Investors should include commercial real estate as part of a diversified portfolio
Despite price elevations, the distribution and warehouse sectors will offer decent opportunities for investors to make returns. It’s absolutely understandable that investors are wary right now, given the enormous changes the world has had to endure over the past year and a half.
Some areas of property investment feel less secure than others right now. For example, offices are still not yet at full capacity. There remain questions over the corporate sector and whether employers will demand 100% pre-pandemic attendance in the office or will stick with some form of hybrid or remote working.
Depending on how this pans out, the commercial office property sector will obviously be affected. It’s still too early to tell exactly how this will all play out, particularly in the UK. Currently, the UK has the highest number of new COVID-19 cases in the world, and it’s not beyond the realms of possibility that there will be a further lockdown of some kind.
In the meantime, property investors must remain selective. There are, of course, opportunities available. However, this doesn’t mean that making money in the current climate from commercial real estate will be easy. It’s best to consider commercial real estate as part of a wider investment portfolio.
Demand grows as supply stalls for warehousing space
According to Knight Frank Research, it’s estimated that the UK will have to find an extra 92 million square feet by 2024 to meet the continuing rise in demand for online goods. However, right now there isn’t the supply to meet this, with the report explaining that there is around nine months of available stock left within this sector.
This shortage in stock means that rents will continue to rise in the short and medium term, and for investors that’s good news.
While we wait to see whether consumers will flock back to retail, entertainment, hospitality and the office to pre-pandemic levels, it’s worthwhile for investors to be cautious.
Three major property sectors remain at the centre of the COVID-19 storm – retail, office and hospitality – and there could be a permanent reset in some of these areas. Despite this, property advisor CBRE estimates that the property market in the UK will make a stronger recovery by the end of the year than initially predicted at the beginning of January.
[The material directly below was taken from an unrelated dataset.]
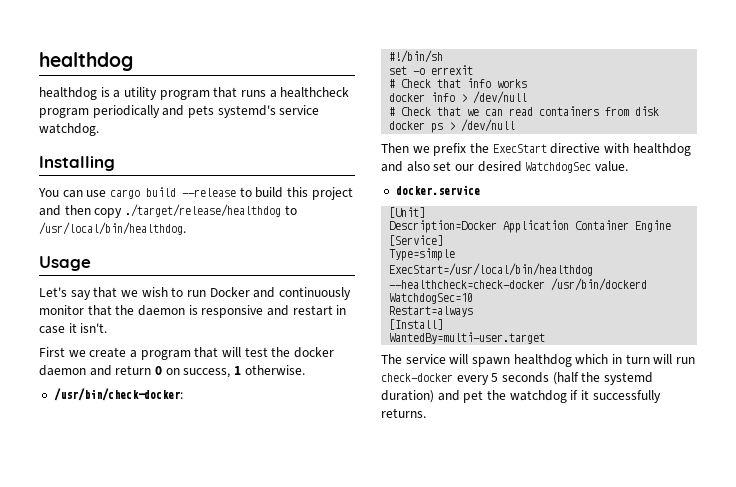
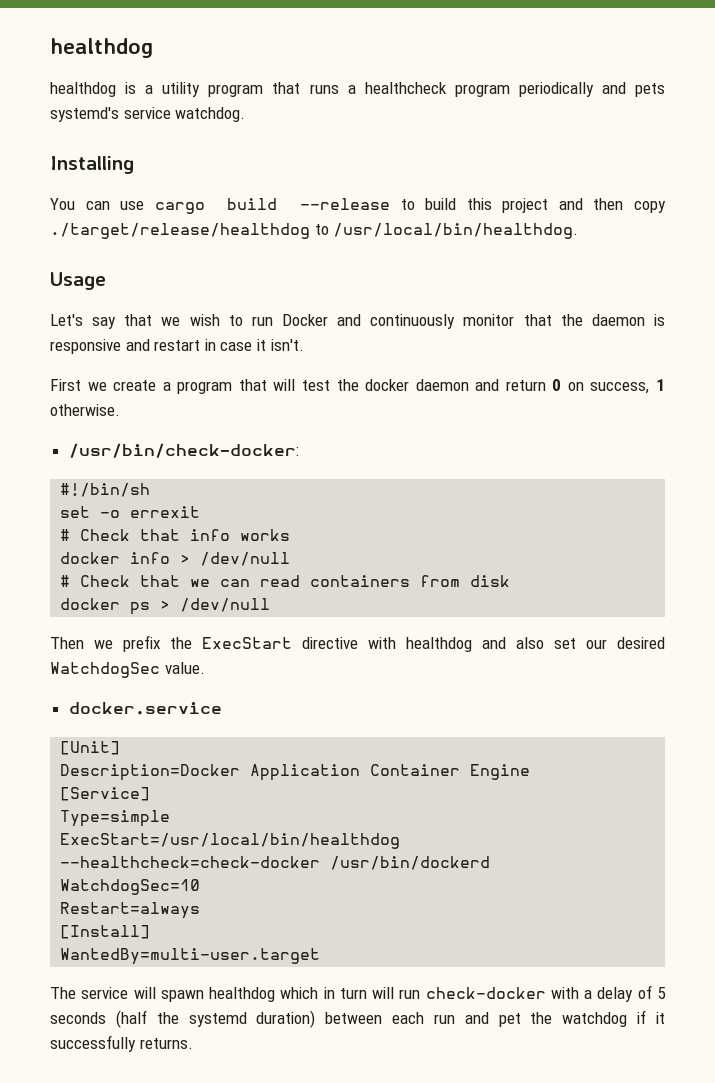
[456,375,489,385] every -> [550,985,652,1002] with a delay of
(434, 396) none -> [325,1012,455,1024] between each run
It suggests that UK GDP will return to pre-COVID levels by the end of 2021, which is around half a year earlier than initially predicated. And, because real estate in the UK is extremely diverse, it absolutely has a place in a carefully diversified portfolio.
Challenges always mean opportunities for investment, and in 2021 being a property investor means far more than being restricted to retail, office or old-school industrial. There is now residential, logistics, fulfilment, care homes and digital infrastructure in the mix too.
Some investors are leaning far more heavily into logistics and leaving behind the days of commercial office property. Diversity and selectivity are the watchwords for property investors looking for long-term yields in these uncertain times.